* [YOUR INSTRUCTIONS]: Hunt for the word "Accounting" across the entries below, copying each line that holds it.

* [SUPPLIED DATA]:
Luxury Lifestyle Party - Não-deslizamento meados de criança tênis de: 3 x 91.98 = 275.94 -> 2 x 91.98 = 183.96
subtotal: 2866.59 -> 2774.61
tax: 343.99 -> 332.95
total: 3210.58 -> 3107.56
...
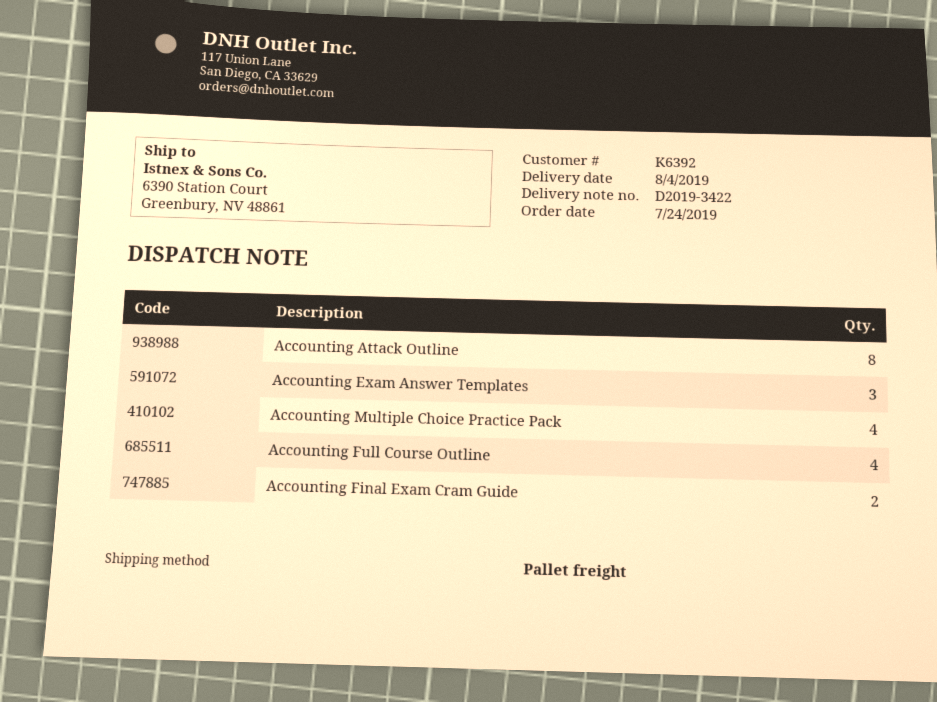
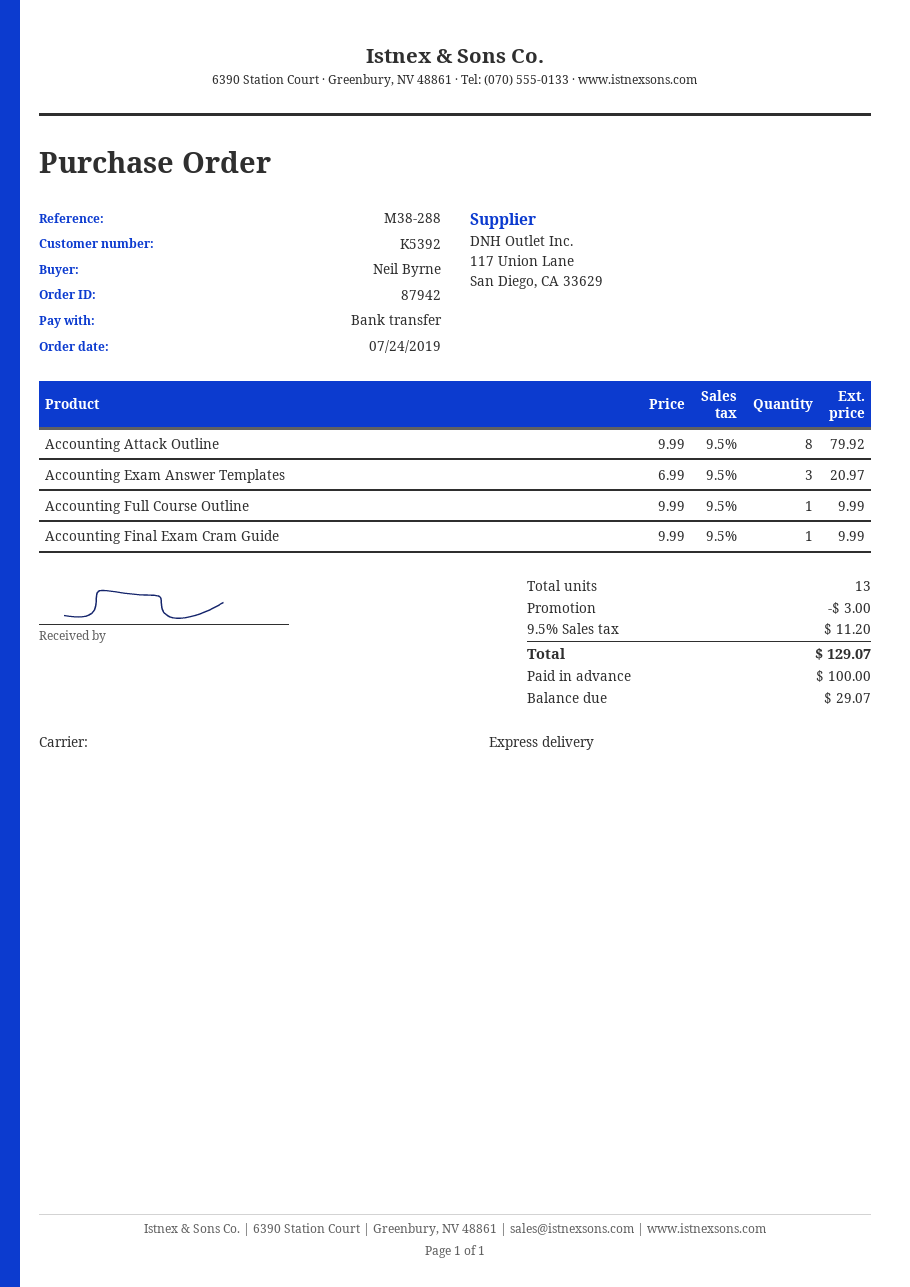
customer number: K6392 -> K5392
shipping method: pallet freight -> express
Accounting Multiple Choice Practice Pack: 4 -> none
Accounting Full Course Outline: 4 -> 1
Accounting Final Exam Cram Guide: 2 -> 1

* [SOLVED PROBLEM]:
Accounting Multiple Choice Practice Pack: 4 -> none
Accounting Full Course Outline: 4 -> 1
Accounting Final Exam Cram Guide: 2 -> 1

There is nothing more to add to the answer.